While the first and hardest-hit industry, newspapers, remains in the spotlight, local TV finds itself newly vulnerable. Local TV audiences were down across every key time slot and across all networks in 2012. And the off-peak news hours like 4:30 a.m. that stations had been adding for years seem to have hit their audience ceiling. While local TV remains a top news source for Americans, the percentage is dropping—and dropping sharply among younger generations. Regular local TV viewership among adults under 30 fell from 42% in 2006 to just 28% in 2012, according to Pew Research survey data. What’s more, the topics people go there for most—weather and breaking news (and to a lesser extent traffic)—are ripe for replacement by any number of web- and mobile-based outlets. While many stations ramped up their digital news offerings in the past year, they are late to the digital game. Advertising revenues were up for the year, but that was largely due to a windfall of $2.9 billion in political advertising revenue, something that cannot be replicated in non-election years. Over all, average revenue for news-producing stations declined by more than a third (36%) from 2006 to 2011.

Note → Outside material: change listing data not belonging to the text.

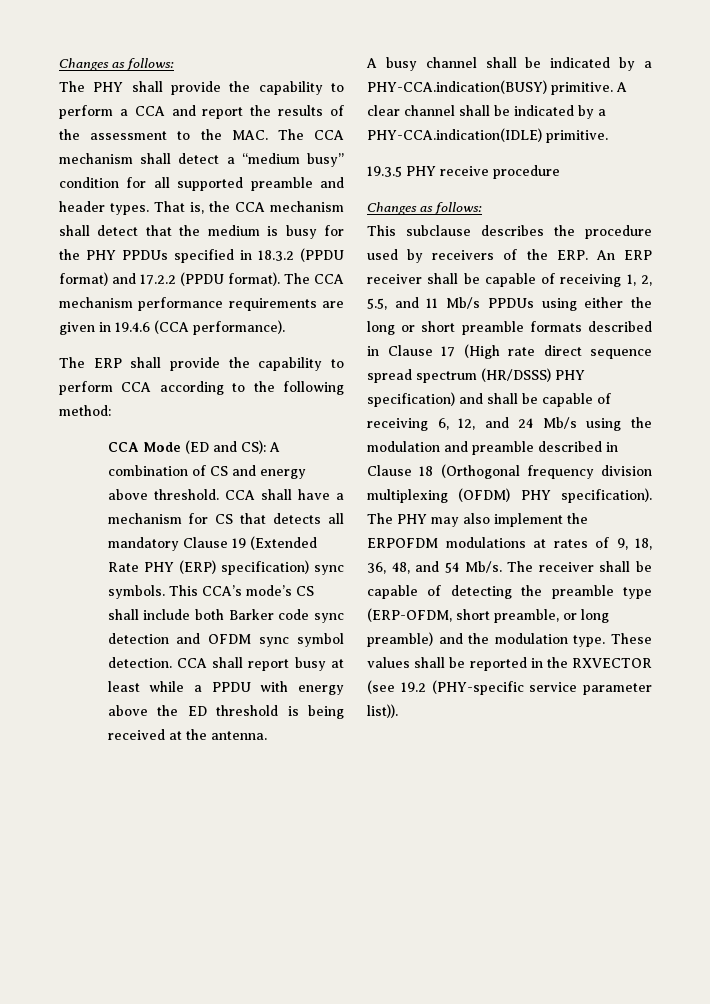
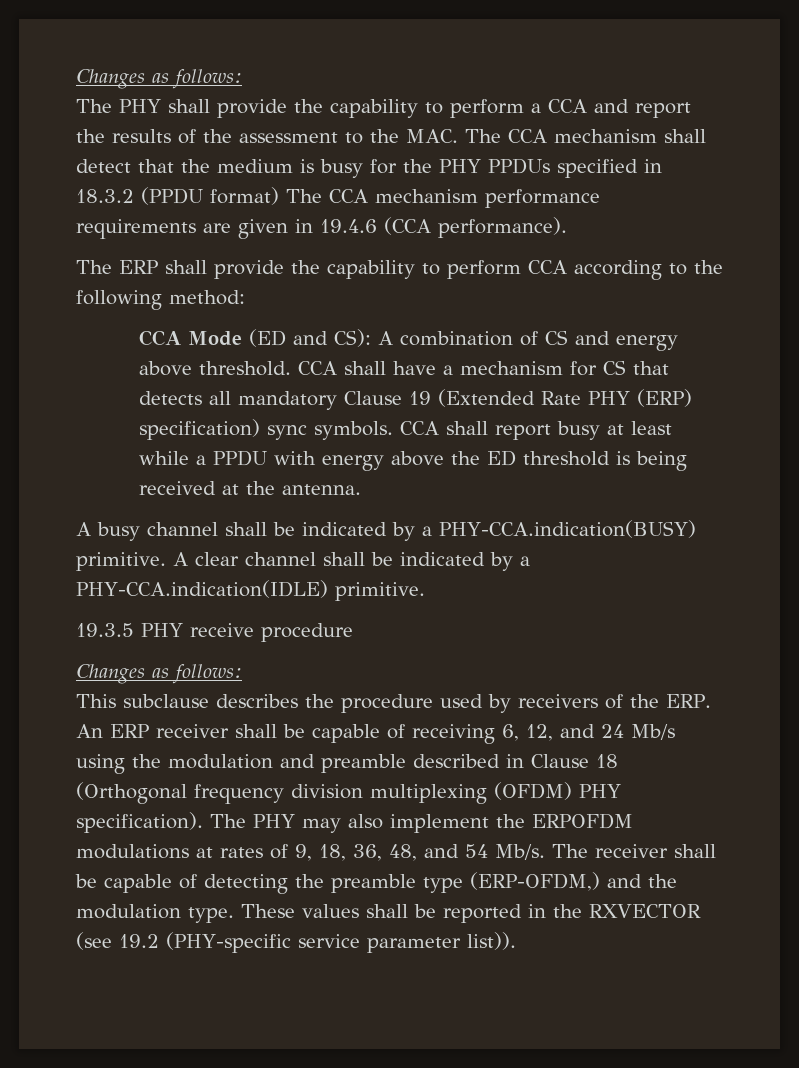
- The PHY shall provide the capability to perform a CCA and report the results of the assessment to the MAC. The CCA mechanism shall detect a “medium busy” condition for all supported preamble and header types. That is, the CCA mechanism shall detect that the medium is busy for the PHY PPDUs specified in 18.3.2 (PPDU format) and 17.2.2 (PPDU format). The CCA mechanism performance requirements are given in 19.4.6 (CCA performance).
+ The PHY shall provide the capability to perform a CCA and report the results of the assessment to the MAC. The CCA mechanism shall detect that the medium is busy for the PHY PPDUs specified in 18.3.2 (PPDU format) The CCA mechanism performance requirements are given in 19.4.6 (CCA performance).
- This CCA’s mode’s CS shall include both Barker code sync detection and OFDM sync symbol detection.
- This subclause describes the procedure used by receivers of the ERP. An ERP receiver shall be capable of receiving 1, 2, 5.5, and 11 Mb/s PPDUs using either the long or short preamble formats described in Clause 17 (High rate direct sequence spread spectrum (HR/DSSS) PHY specification) and shall be capable of receiving 6, 12, and 24 Mb/s using the modulation and preamble described in Clause 18 (Orthogonal frequency division multiplexing (OFDM) PHY specification).
+ This subclause describes the procedure used by receivers of the ERP. An ERP receiver shall be capable of receiving 6, 12, and 24 Mb/s using the modulation and preamble described in Clause 18 (Orthogonal frequency division multiplexing (OFDM) PHY specification).
- The receiver shall be capable of detecting the preamble type (ERP-OFDM, short preamble, or long preamble) and the modulation type.
+ The receiver shall be capable of detecting the preamble type (ERP-OFDM,) and the modulation type.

Hearing about things in the news from friends and family, whether via social media or actual word of mouth, leads to deeper news consumption. A majority of Americans seek out a full news story after hearing about an event or issue from friends and family, a new Pew Research survey released here finds. For nearly three-quarters of adults (72%), the most common way to get news from friends and family is by having someone talk to them—either in person or over the phone. And among that group, close to two-thirds (63%) somewhat or very often seek out a news story about that event or issue. Social networking is now a part of this process as well: 15% of U.S. adults get most of their news from friends and family this way, and the vast majority of them (77%) follow links to full news stories. Among 18-to-29 year-old, the percentage that primarily relies on social media for this kind of news already reaches nearly one-quarter. And the growing practice of dual-screening major news events adds more opportunity to share news electronically. Friends and family are still just one part of most consumers’ news diets –and a smaller part than going directly to news outlet themselves, as an earlier Pew Research study revealed.